STATISTICA 13.3 (TIBCO Software Inc., Palo Alto, CA, USA) was used for data analysis. Continuous variables were expressed as the mean ± standard deviation (SD). Before calculations, variables were checked for normality using the Shapiro-Wilk test. The Levene’s test was applied to test equality of variances. To compare the results between more than two groups, one-way ANOVA test was used. The Scheffe’s test was applied for post hoc analysis. Correlations among variables were performed using the Pearson’s correlation test. Qualitative variables are shown as indicators of structure (percentage); for intergroup comparisons the χ2 test was used. For all tests, p < 0.05 was considered as statistically significant.

3. Results

The clinical and demographic characteristics of the control and alcoholic liver cirrhosis groups are presented in Table 1 and Table 2.
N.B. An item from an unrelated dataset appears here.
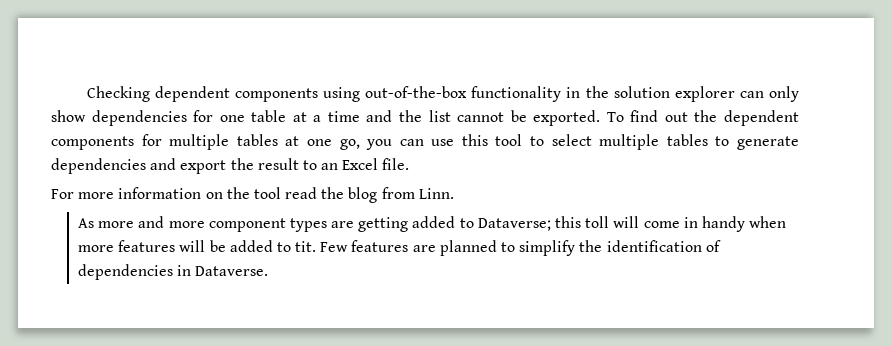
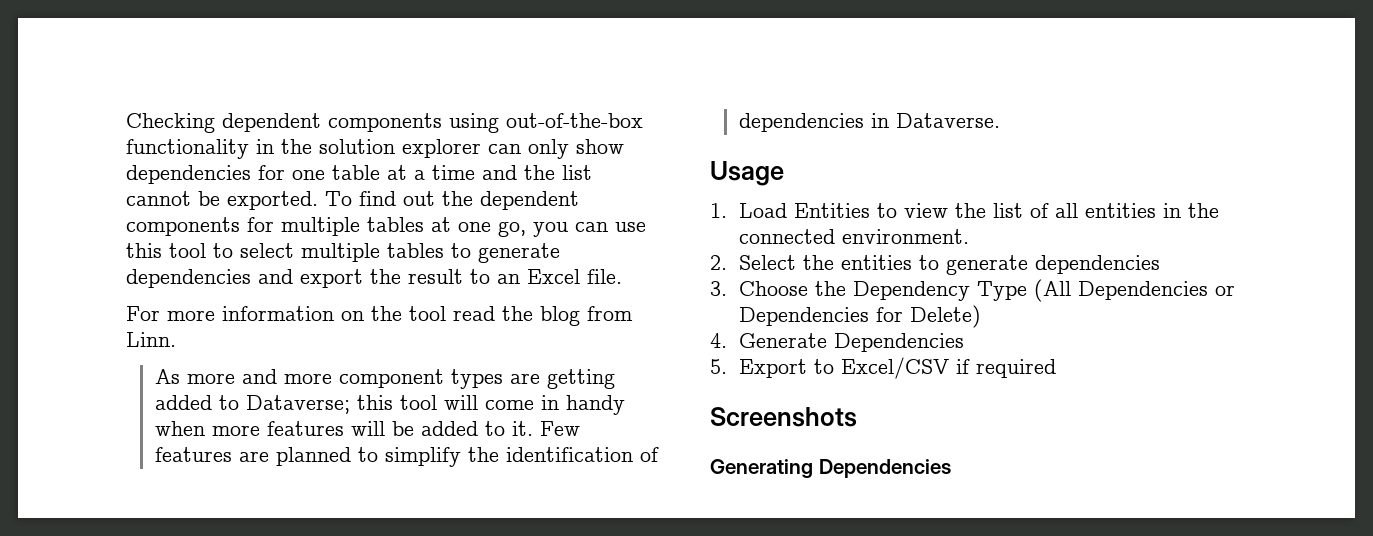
[585,216,610,228] toll -> [400,395,438,410] tool
[295,241,317,252] tit. -> [512,421,534,436] it.
(269, 271) none -> [710,161,784,186] [710,203,1220,218] [739,229,970,244] [710,255,1161,275] [710,279,1236,302] [739,305,982,328] [710,333,965,352] [710,357,1057,379] [710,407,857,427] [710,459,951,478] // Usage // 1. Load Entities to view the list of all entities in the connected environment. // 2. Select the entities to generate dependencies // 3. Choose the Dependency Type (All Dependencies or Dependencies for Delete) // 4. Generate Dependencies // 5. Export to Excel/CSV if required // Screenshots // Generating Dependencies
The study findings demonstrated that the serum fluoride level was least statistically significant in the control group: 25.5 ± 17.7 µg/L (ppb) (Table 3 and Figure 1). The serum fluoride concentration increased in the subsequent stages of alcoholic liver cirrhosis to 36.3 ± 10.2 µg/L in P-Ch A, to 41.6 ± 15.6 µg/L in P-Ch B and to 40.6 ± 20.5 µg/L in P-Ch C. Statistically significantly differences in this aspect were indicated between the control group and the subgroup of P-Ch B (p = 0.02) and the subgroup of P-Ch C (p = 0.04).
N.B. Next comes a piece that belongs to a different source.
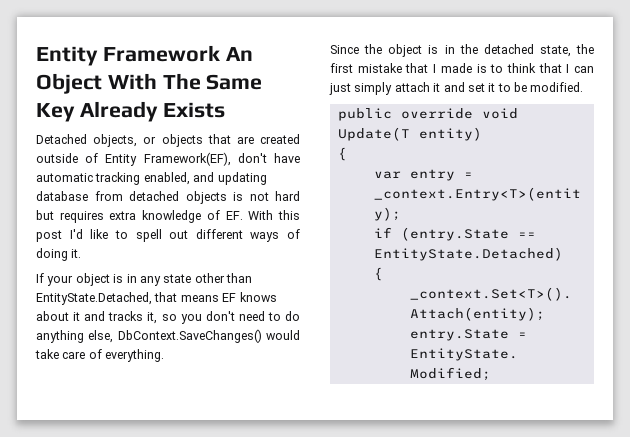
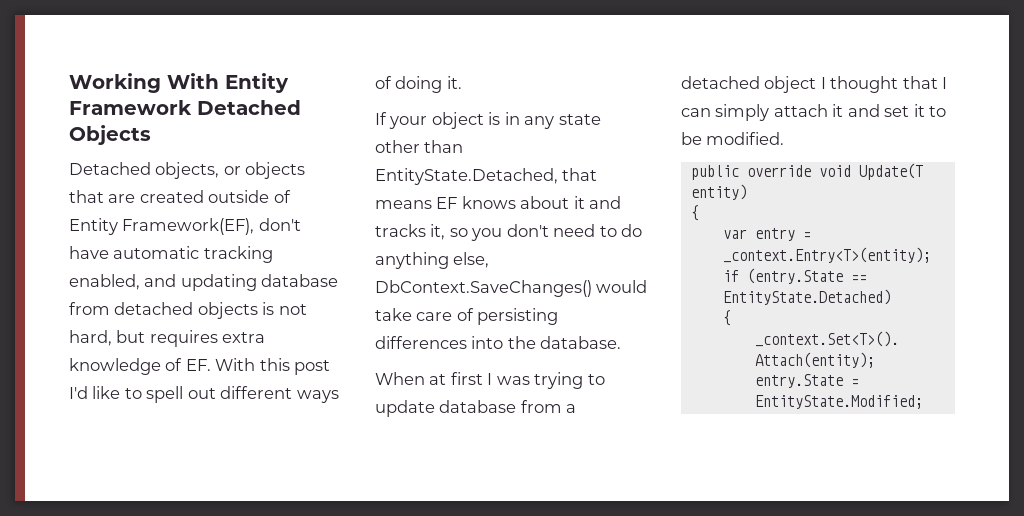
[36,45,253,66] [36,73,263,94] [36,101,225,122] Entity Framework An Object With The Same Key Already Exists -> [69,73,289,93] [69,100,301,115] [69,125,151,145] Working With Entity Framework Detached Objects
[275,191,300,201] hard -> [69,330,112,346] hard,
[105,349,165,362] [330,44,594,57] [330,63,536,73] everything. // Since the object is in the detached state, the first mistake that I made is to think -> [477,308,559,325] [375,336,622,349] [375,372,605,389] [375,400,577,417] [681,76,899,93] persisting differences into the database. // When at first I was trying to update database from a detached object I thought
[329,83,351,95] just -> (711, 112) none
Correlations between serum fluoride concentrations versus selected laboratory parameters were also analyzed. Positive correlations were found between level of serum fluoride versus the level of total bilirubin (r = 0.21; p = 0.02), mean cell volume (MCV) (r = 0.25; p = 0.01) and ALT (r = 0.19; p = 0.045) (Table 4).
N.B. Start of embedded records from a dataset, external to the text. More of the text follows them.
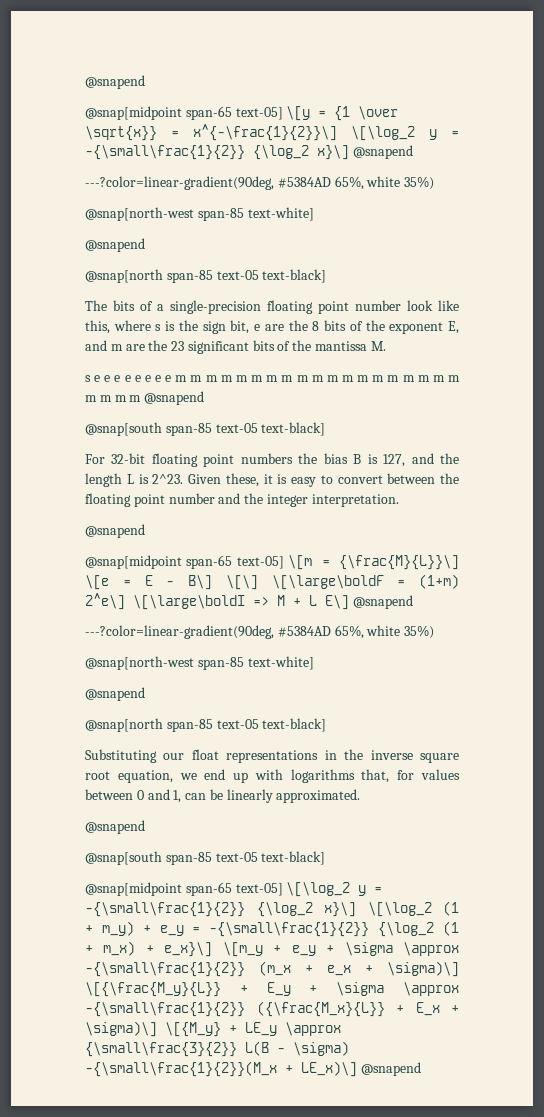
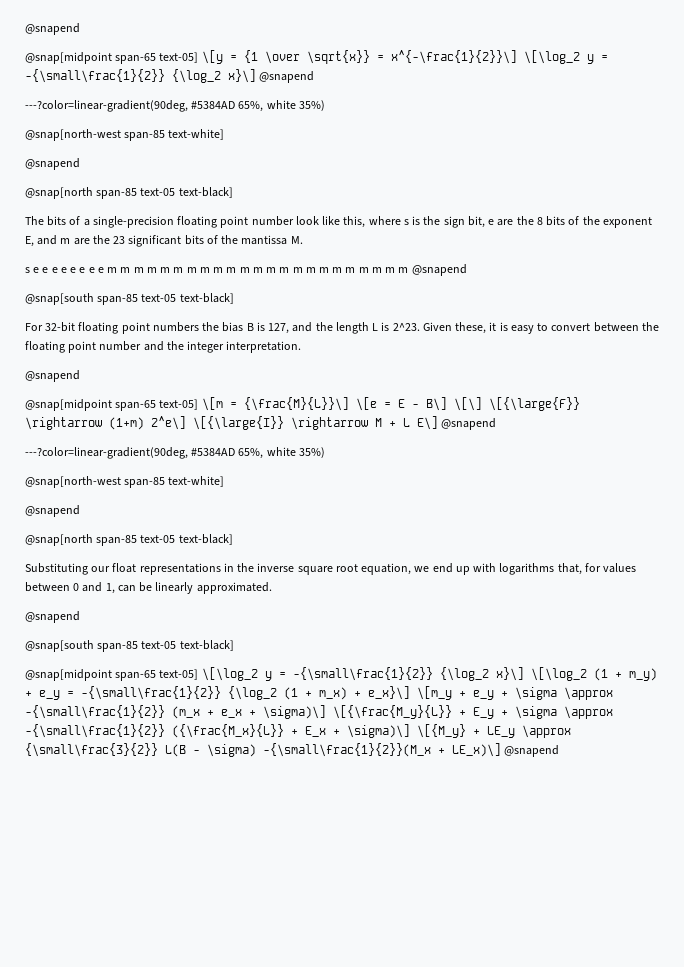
[271,574,459,590] [85,593,269,610] \[\large\boldF = (1+m) 2^e\] \[\large\boldI => -> [488,397,580,411] [25,416,368,430] \[{\large{F}} \rightarrow (1+m) 2^e\] \[{\large{I}} \rightarrow

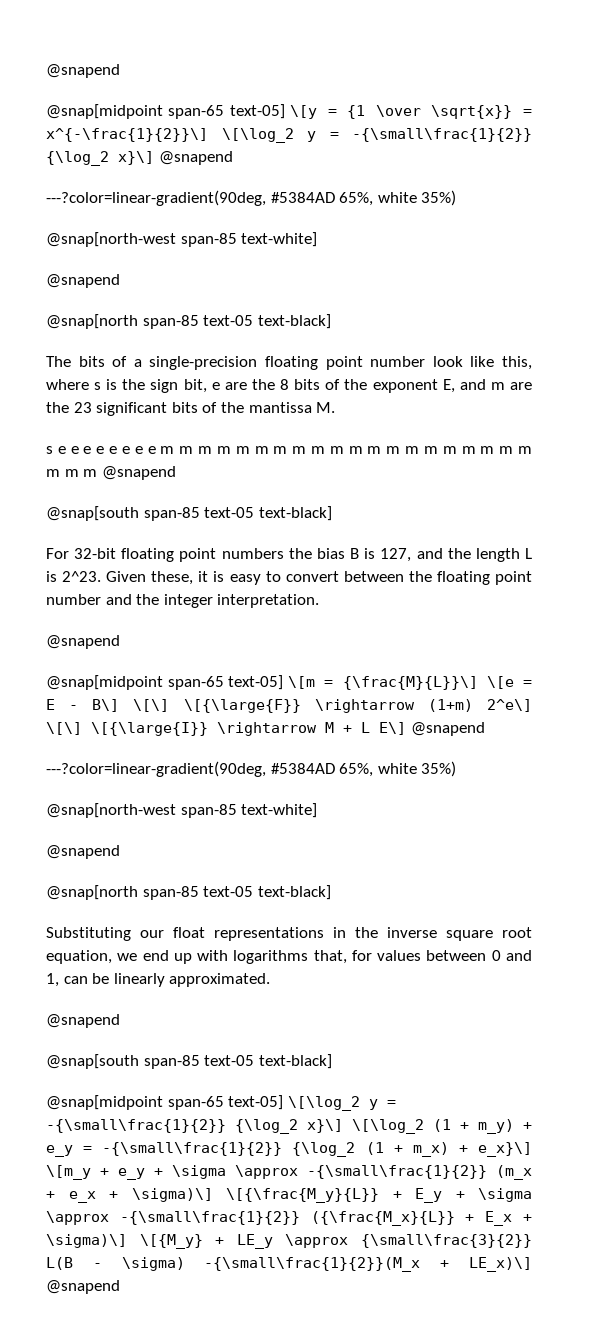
(186, 423) none -> [46,722,82,735] \[\]

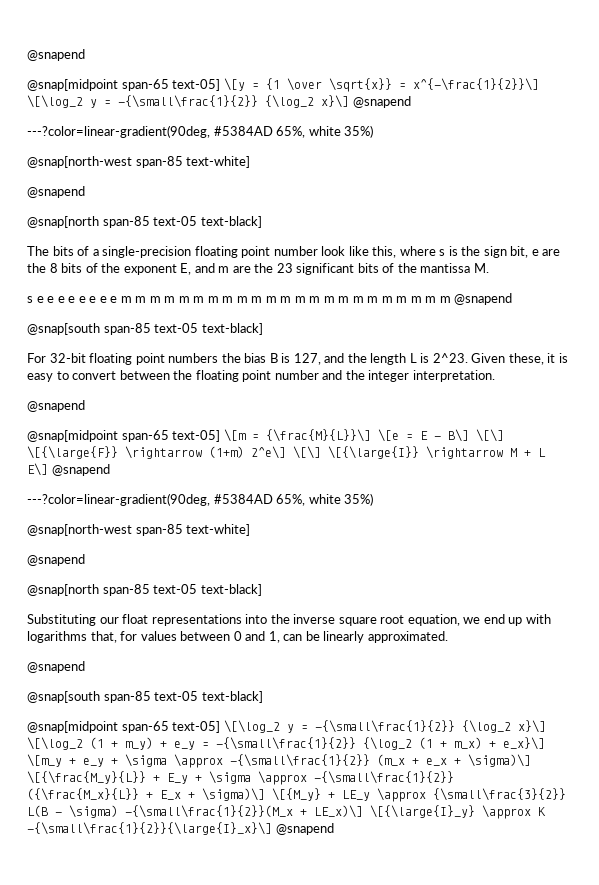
[333,927,346,938] in -> [245,614,268,624] into
(532, 1264) none -> [370,805,546,819] [27,822,272,835] \[{\large{I}_y} \approx K -{\small\frac{1}{2}}{\large{I}_x}\]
There were no statistically significant differences in serum fluoride level depending on sex (p = 0.74). The presence of complications from liver cirrhosis was not associated with significant differences in the concentration of fluoride (p = 0.49 in the case of ascites, p = 0.31 in the case of encephalopathy, or p = 0.21 in the case of esophageal varices).

4. Discussion

Fluoride absorption is mainly due to passive diffusion without any specific transporters, however, recently protein-based channels in phospholipid membranes with high selectivity for F- were found, but their role for mammals is still not clear [15,16]. Insoluble complexes formed by fluoride and Ca+2, Mg+2, Al+3 obtained from the food can decrease fluoride absorption, which explains the treatment of acute fluoride toxicity using calcium-containing solutions [17]; in contrast, the addition of phosphates, sulfates and molybdenum increases its absorption [18]. Following absorption from the stomach and small intestine, approximately 50% of the absorbed F- is quickly incorporated in calcified tissues—mainly in teeth and bones, as fluoro-hydroxyapatite, where it increases osteoblast proliferation and stimulates bone formation. A minor portion of fluoride is absorbed by soft tissues like kidney, liver, lung, muscle, spleen, reproductive and endocrine glands. Non-absorbed fluoride is rapidly removed through renal excretion and excreted in feces [19,20].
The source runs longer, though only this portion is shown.